WHAT YOU NEED TO DO: An exact copy of every entry is required, without the pictures.

MATERIAL FOR THIS TASK:
■ ■ ■ ■ ■

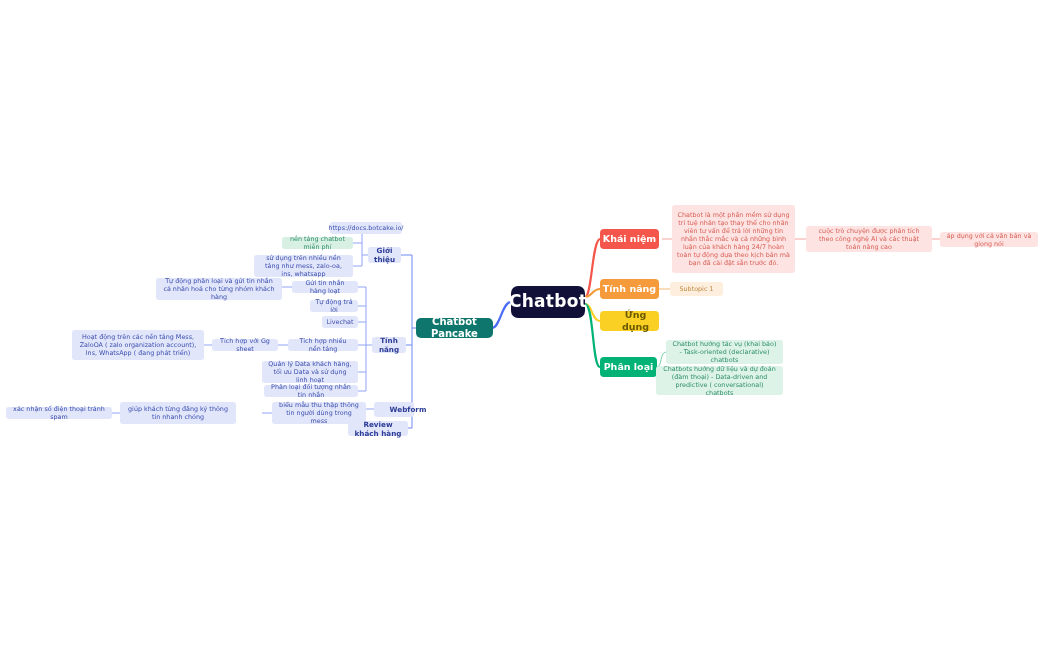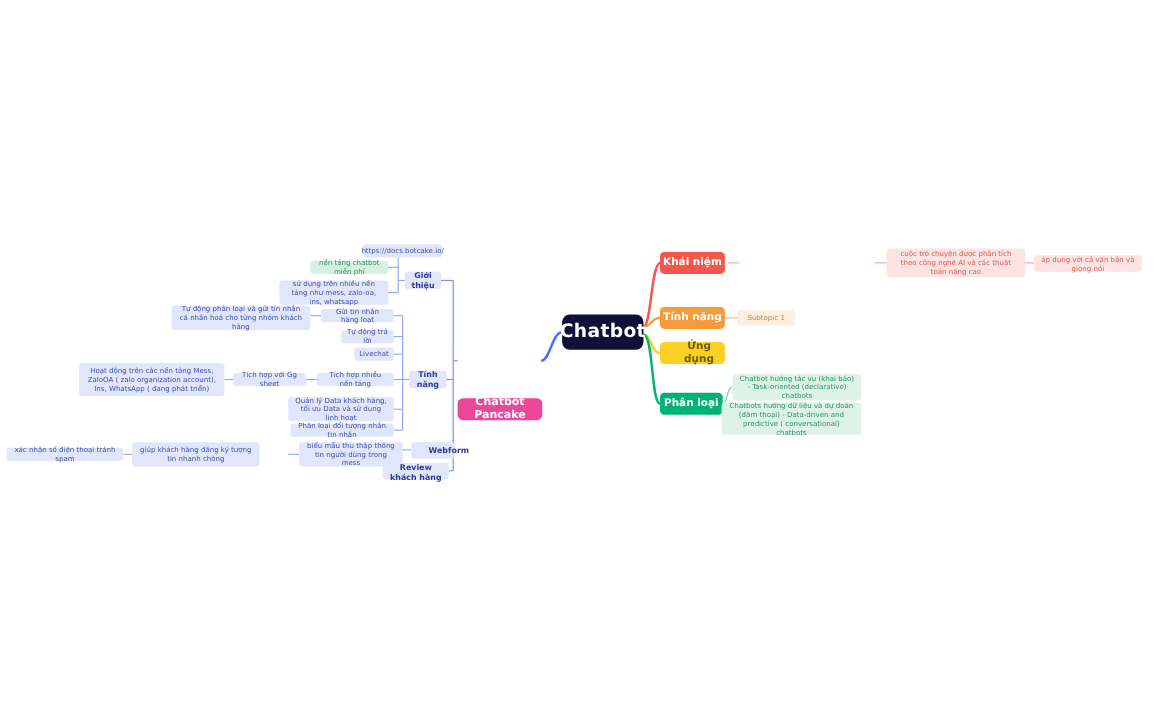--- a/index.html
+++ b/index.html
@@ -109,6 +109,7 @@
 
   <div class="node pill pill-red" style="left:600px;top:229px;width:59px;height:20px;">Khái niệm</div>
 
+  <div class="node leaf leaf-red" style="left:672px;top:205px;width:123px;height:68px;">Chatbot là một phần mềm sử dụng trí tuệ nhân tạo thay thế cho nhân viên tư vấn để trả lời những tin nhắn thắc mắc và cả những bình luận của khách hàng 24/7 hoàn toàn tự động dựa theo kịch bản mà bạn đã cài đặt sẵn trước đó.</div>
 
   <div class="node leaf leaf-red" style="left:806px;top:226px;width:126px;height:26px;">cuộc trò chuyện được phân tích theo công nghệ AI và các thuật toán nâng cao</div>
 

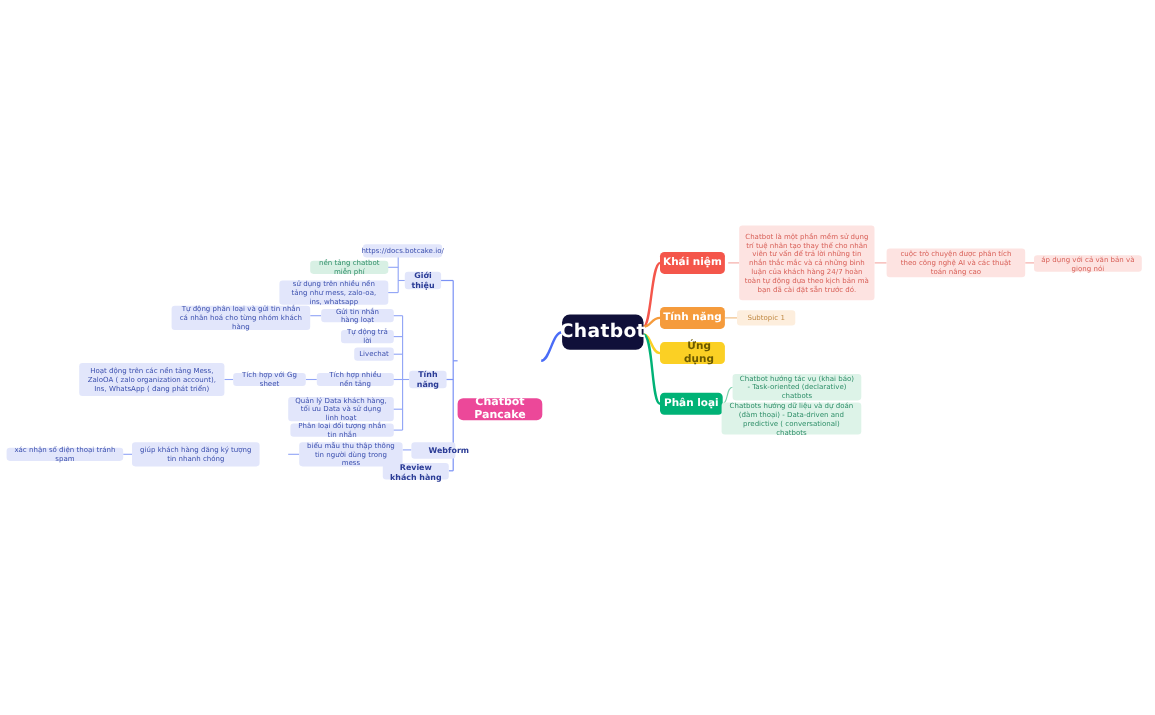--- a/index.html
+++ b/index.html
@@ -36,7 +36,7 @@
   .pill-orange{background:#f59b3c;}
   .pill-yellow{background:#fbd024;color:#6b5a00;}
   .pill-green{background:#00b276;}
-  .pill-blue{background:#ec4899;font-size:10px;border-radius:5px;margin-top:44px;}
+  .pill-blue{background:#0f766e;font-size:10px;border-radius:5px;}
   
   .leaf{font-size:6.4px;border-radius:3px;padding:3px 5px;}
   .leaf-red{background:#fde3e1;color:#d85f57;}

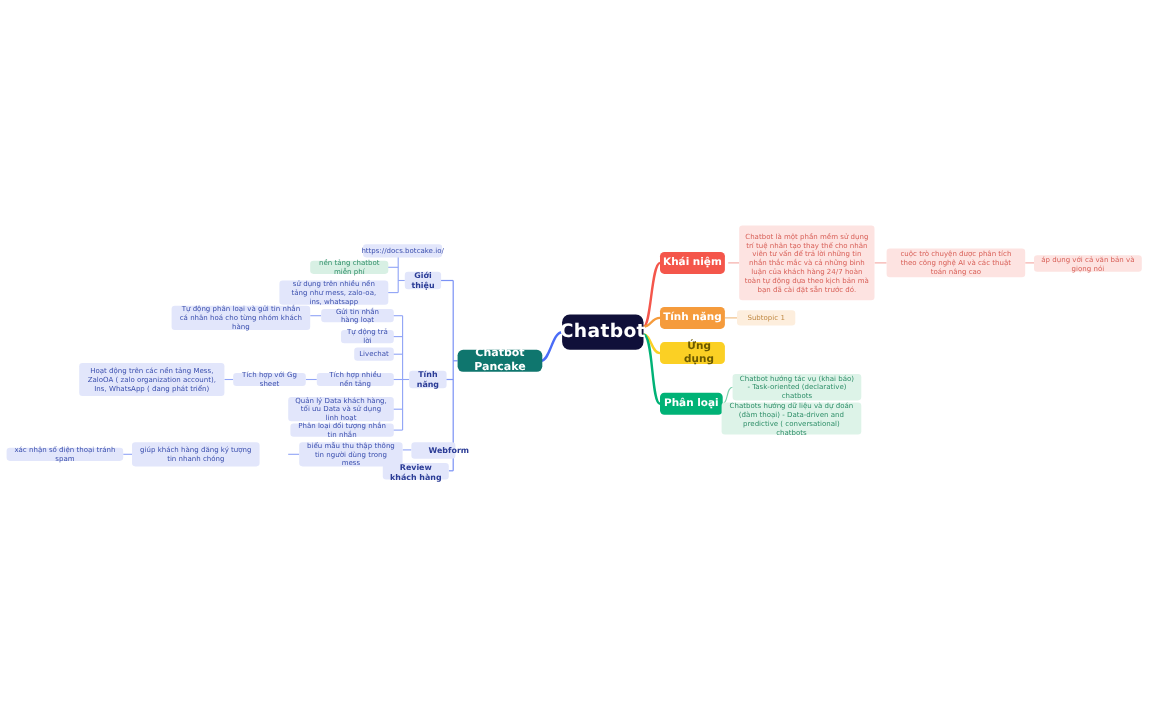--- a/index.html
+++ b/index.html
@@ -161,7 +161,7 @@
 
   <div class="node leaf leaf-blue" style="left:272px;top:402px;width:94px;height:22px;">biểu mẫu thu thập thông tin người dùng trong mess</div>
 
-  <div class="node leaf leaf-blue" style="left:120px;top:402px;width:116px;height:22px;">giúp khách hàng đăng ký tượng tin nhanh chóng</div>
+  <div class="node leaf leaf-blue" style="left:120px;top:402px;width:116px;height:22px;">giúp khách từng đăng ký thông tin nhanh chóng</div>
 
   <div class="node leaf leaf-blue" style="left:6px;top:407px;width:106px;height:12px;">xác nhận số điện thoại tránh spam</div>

■ ■ ■ ■ ■

TASK ANSWER:
--- a/index.html
+++ b/index.html
@@ -109,6 +109,7 @@
 
   <div class="node pill pill-red" style="left:600px;top:229px;width:59px;height:20px;">Khái niệm</div>
 
+  <div class="node leaf leaf-red" style="left:672px;top:205px;width:123px;height:68px;">Chatbot là một phần mềm sử dụng trí tuệ nhân tạo thay thế cho nhân viên tư vấn để trả lời những tin nhắn thắc mắc và cả những bình luận của khách hàng 24/7 hoàn toàn tự động dựa theo kịch bản mà bạn đã cài đặt sẵn trước đó.</div>
 
   <div class="node leaf leaf-red" style="left:806px;top:226px;width:126px;height:26px;">cuộc trò chuyện được phân tích theo công nghệ AI và các thuật toán nâng cao</div>
 

--- a/index.html
+++ b/index.html
@@ -36,7 +36,7 @@
   .pill-orange{background:#f59b3c;}
   .pill-yellow{background:#fbd024;color:#6b5a00;}
   .pill-green{background:#00b276;}
-  .pill-blue{background:#ec4899;font-size:10px;border-radius:5px;margin-top:44px;}
+  .pill-blue{background:#0f766e;font-size:10px;border-radius:5px;}
   
   .leaf{font-size:6.4px;border-radius:3px;padding:3px 5px;}
   .leaf-red{background:#fde3e1;color:#d85f57;}

--- a/index.html
+++ b/index.html
@@ -161,7 +161,7 @@
 
   <div class="node leaf leaf-blue" style="left:272px;top:402px;width:94px;height:22px;">biểu mẫu thu thập thông tin người dùng trong mess</div>
 
-  <div class="node leaf leaf-blue" style="left:120px;top:402px;width:116px;height:22px;">giúp khách hàng đăng ký tượng tin nhanh chóng</div>
+  <div class="node leaf leaf-blue" style="left:120px;top:402px;width:116px;height:22px;">giúp khách từng đăng ký thông tin nhanh chóng</div>
 
   <div class="node leaf leaf-blue" style="left:6px;top:407px;width:106px;height:12px;">xác nhận số điện thoại tránh spam</div>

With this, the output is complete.